This past Wednesday, Cooper and I volunteered at the San Elijo Lagoon Conservancy in my hometown. Each Wednesday, a group of volunteers get together for what they call the “Lagoon Platoon”, working to remove invasive species and do restoration work in the lagoon.
While the Conservancy’s main focus is environmental restoration and stewardship, they’re well known in the area for being a great location for birding. 40% of North American bird species have been seen in the Lagoon, and they’ve been home to a number of endangered species. This past weekend, we visited their nature center with my parents and walked around looking for birds in the area. We were able to find quite a few different types of birds, including a Snowy Egret and a few different types of hummingbirds. We thought Julie, an avid birder, would be proud.
For the Lagoon Platoon, we joined a group of about ten others in removing invasive species just off the side of a main trail. They’ve been working on rehabilitating the area by planting native plants, and with our help those plants will hopefully have a better chance of surviving. Total, as a group, within two hours we removed a pile about 5 feet tall and 6 feet wide.
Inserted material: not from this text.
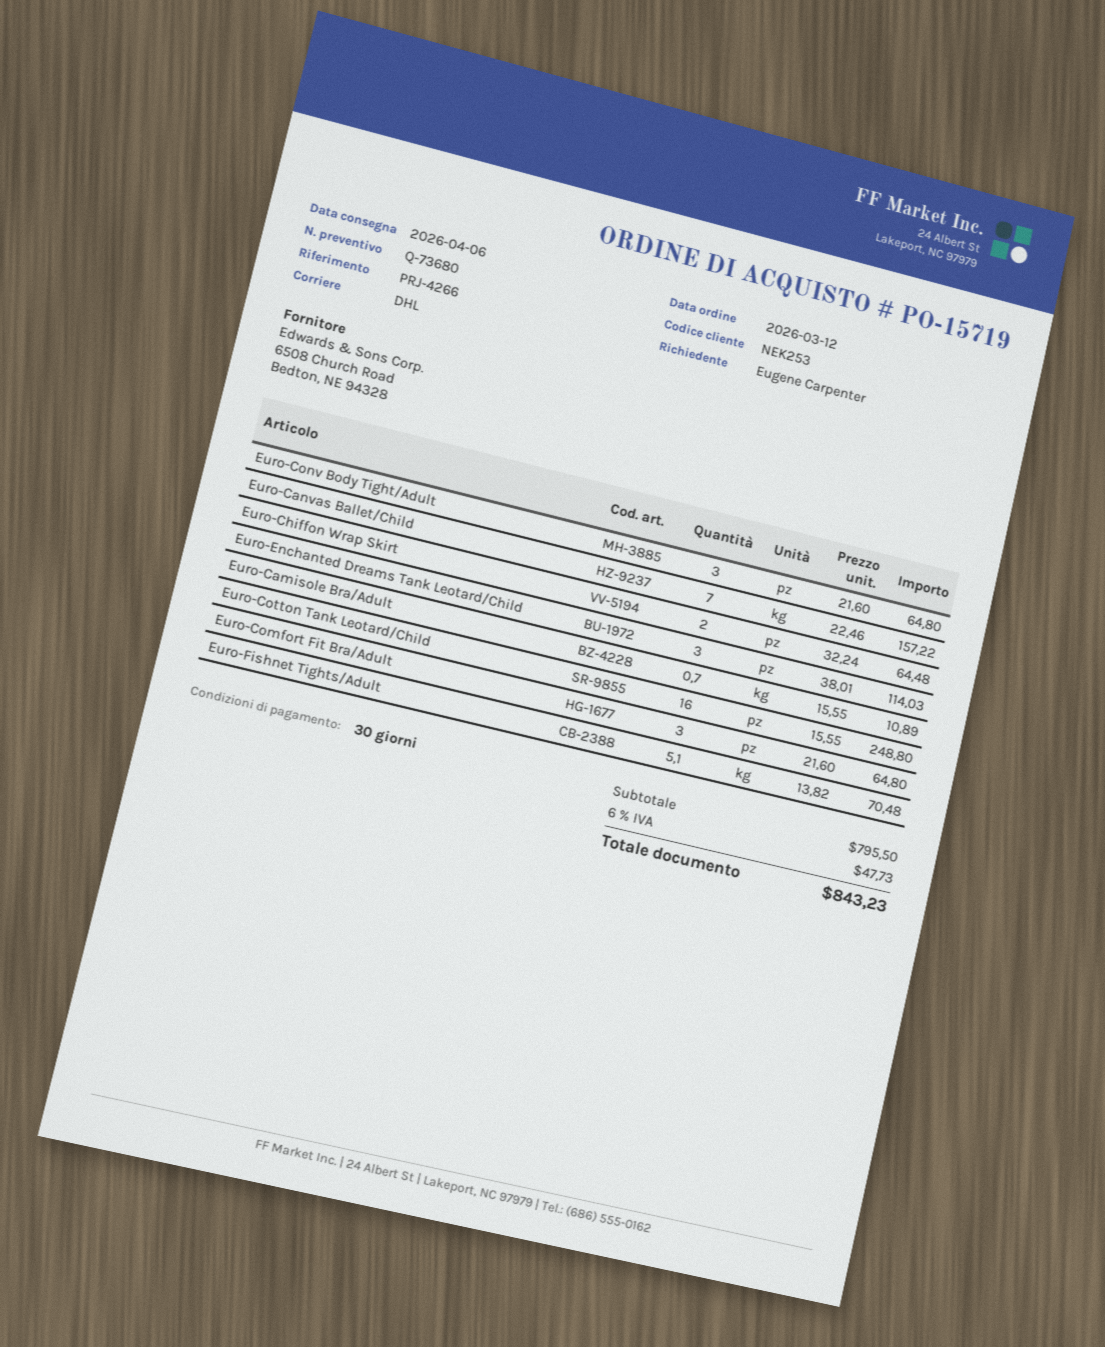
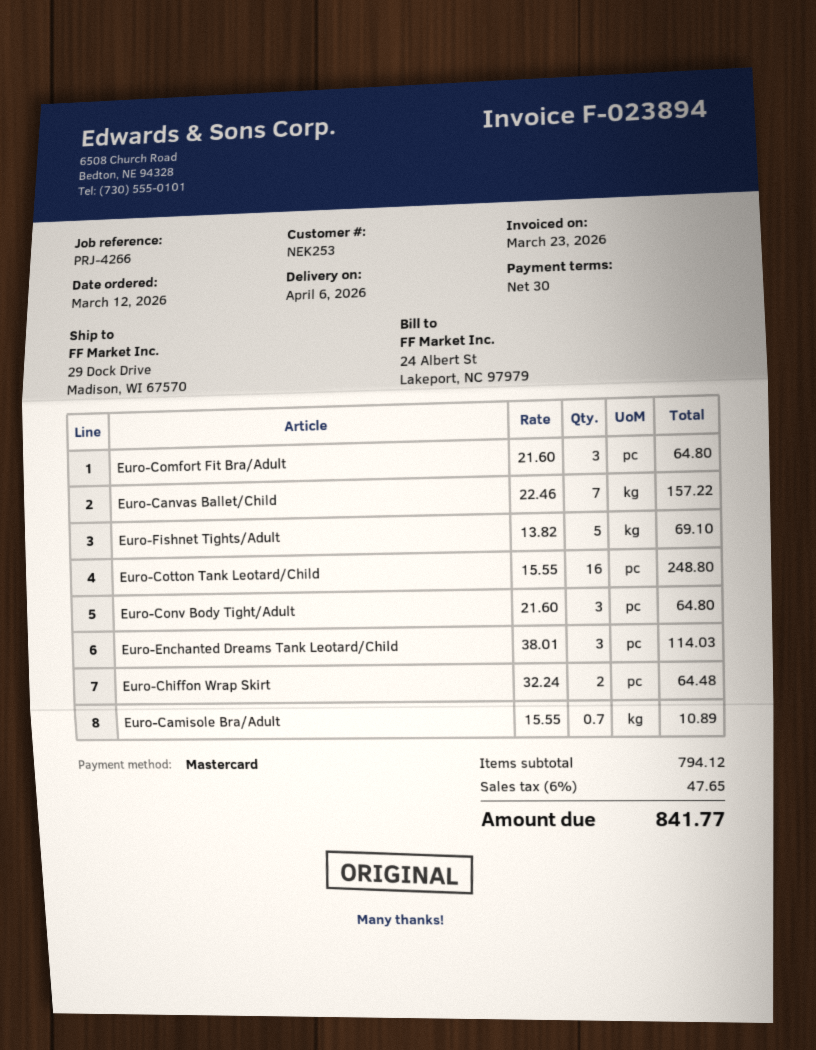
Euro-Fishnet Tights/Adult: 5.1 x 13.82 = 70.48 -> 5 x 13.82 = 69.10
subtotal: 795.50 -> 794.12
tax: 6% = 47.73 -> 6% = 47.65
total: 843.23 -> 841.77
As we hiked out to the spot we’d be working at, we took a little detour with one of the project leads to go check on a turtle trap they had recently constructed. Apparently, about four weeks ago someone discovered a Texas Leatherback turtle in the lagoon, an invasive species. They believe someone put the turtle there. This specific turtle is about 2 feet long, and has the ability to hold fertilize eggs for seven years. They’re working to catch her before she lays eggs, causing potential harm to native life in the lagoon, and turn her over to the US Fish and Wildlife Services in San Diego. Learning about the Texas Leatherback was a great reminder of how fragile these ecosystems can be. Just the presence of one turtle could severely damage life that other species rely on within the Lagoon.
It’s taken us a bit of time to catch up on volunteering, and we’re still working away at it, but when the McCormick’s sent their generous donation we were able to purchase our reusable charger and all of our food from Campo (mile 0) to Idyllwild (mile 179). Now, whenever we’re in service areas with fully charged phones, we’ll give you a call. Thanks again, McCormicks, for your support!